A word-for-word copy of the listing, free of images, is the expected answer.

#####

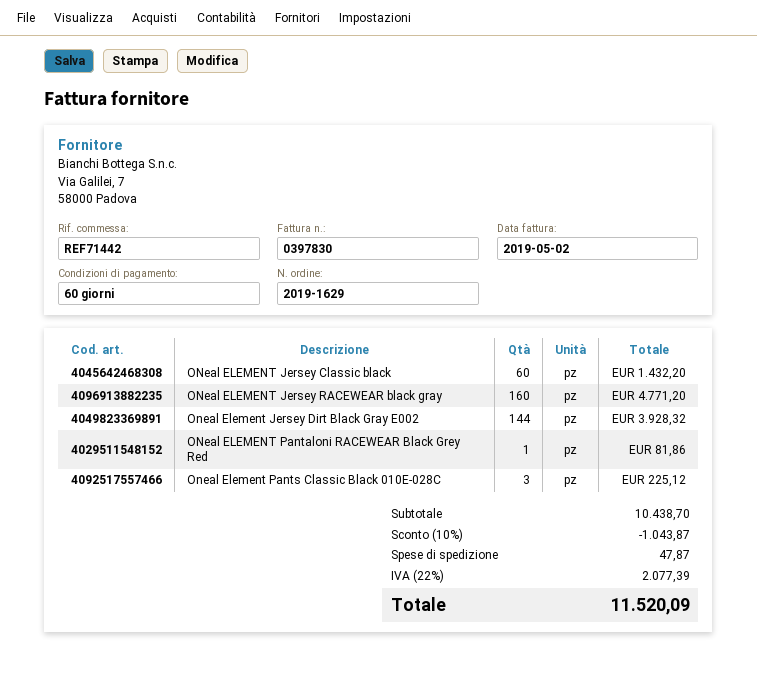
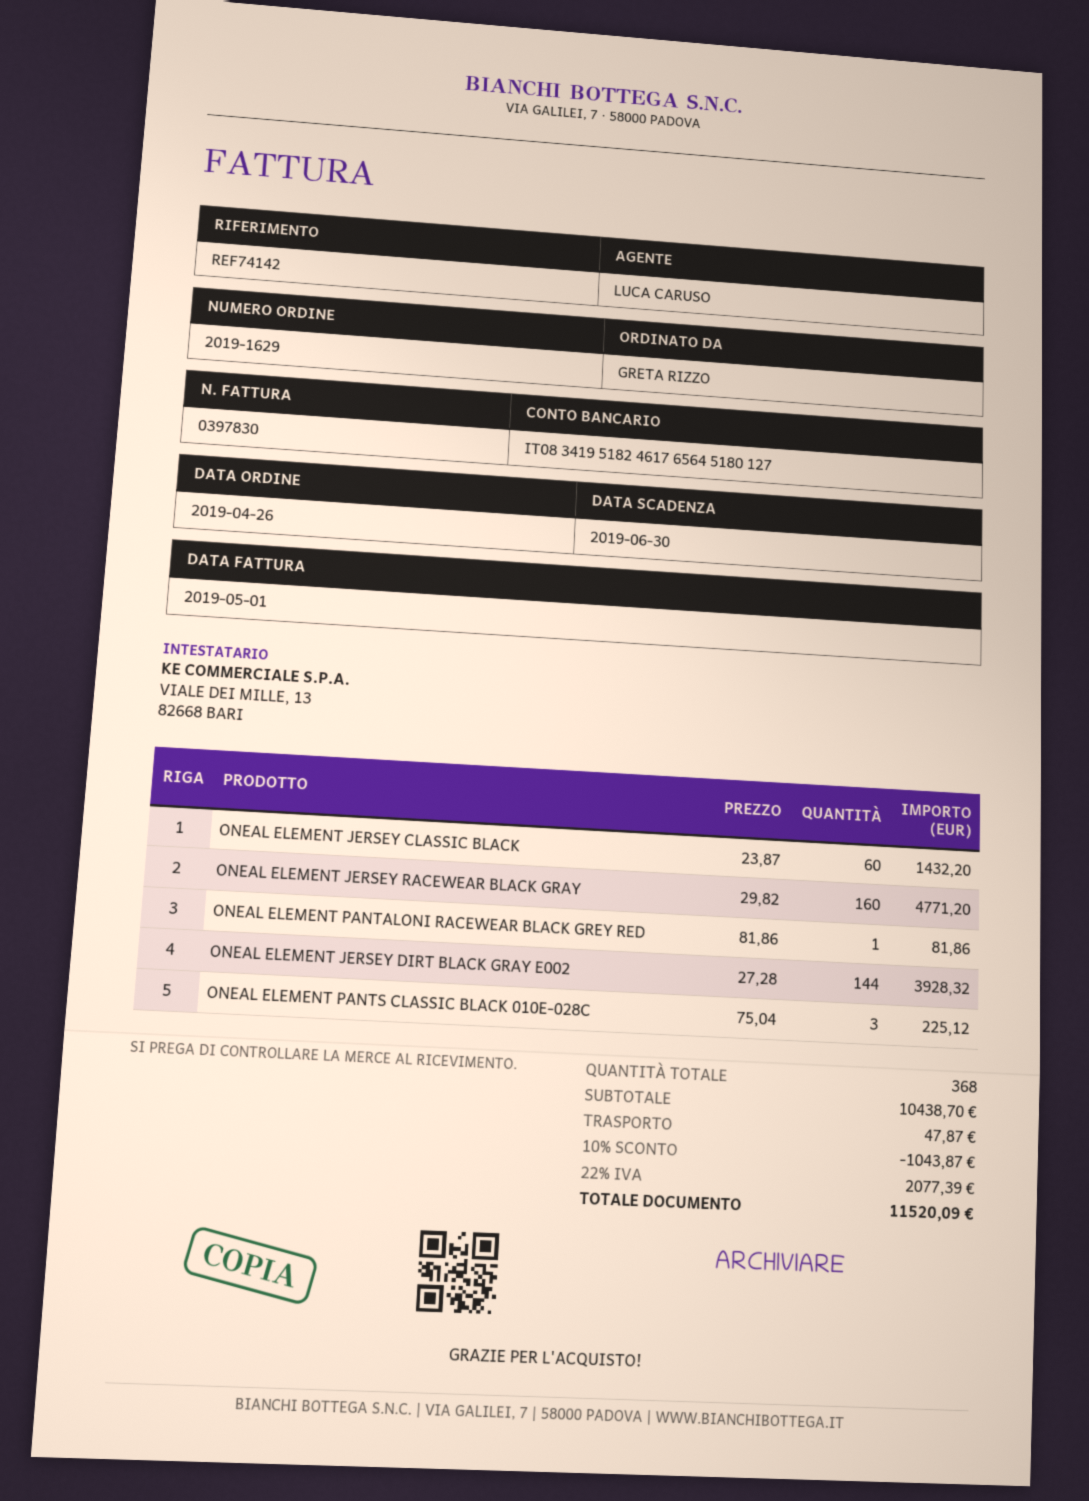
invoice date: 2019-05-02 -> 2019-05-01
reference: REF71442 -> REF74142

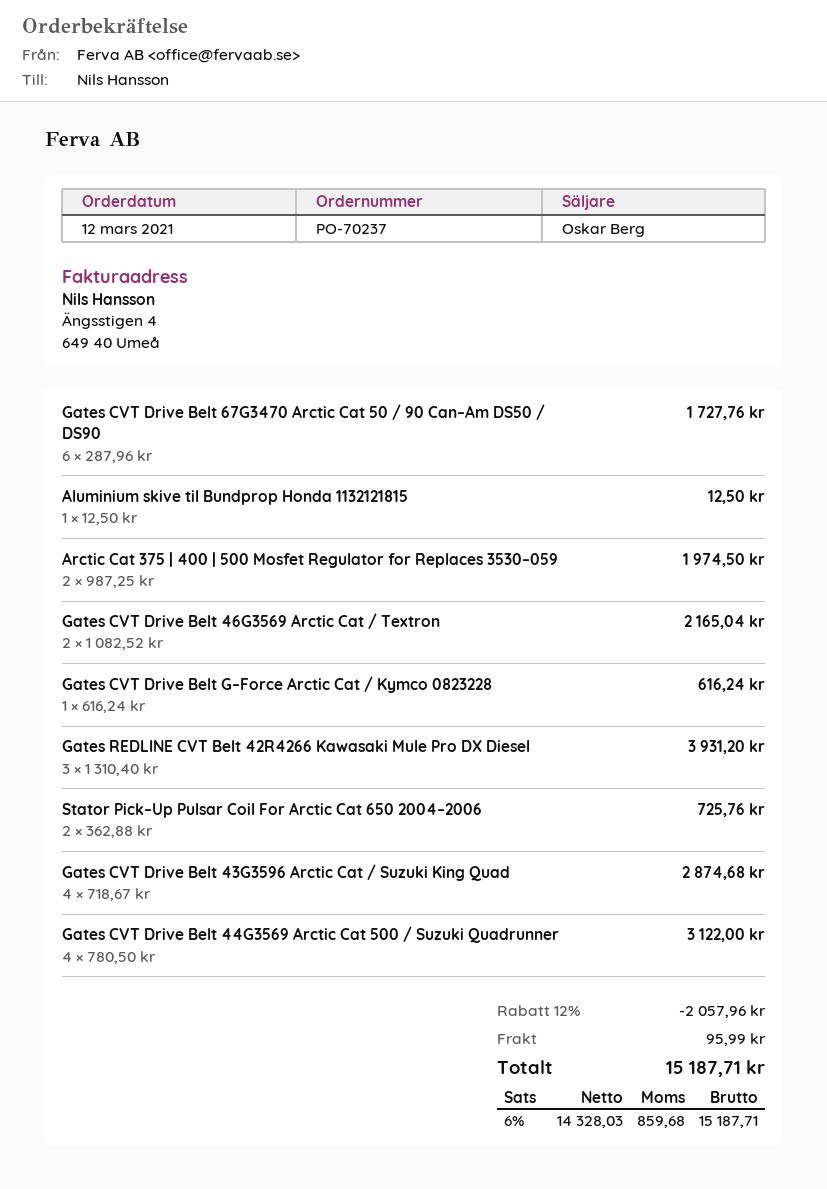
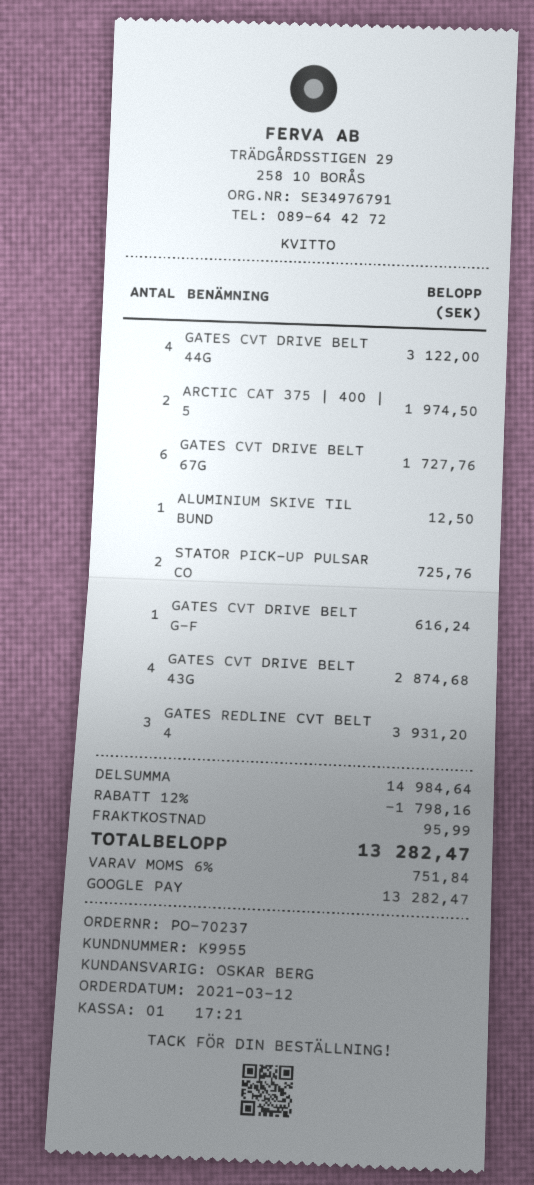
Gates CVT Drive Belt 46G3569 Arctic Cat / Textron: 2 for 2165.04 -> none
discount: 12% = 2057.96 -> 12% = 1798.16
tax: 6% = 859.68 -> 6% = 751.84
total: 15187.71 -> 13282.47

#####

Result for this exercise —
invoice date: 2019-05-02 -> 2019-05-01
reference: REF71442 -> REF74142

Gates CVT Drive Belt 46G3569 Arctic Cat / Textron: 2 for 2165.04 -> none
discount: 12% = 2057.96 -> 12% = 1798.16
tax: 6% = 859.68 -> 6% = 751.84
total: 15187.71 -> 13282.47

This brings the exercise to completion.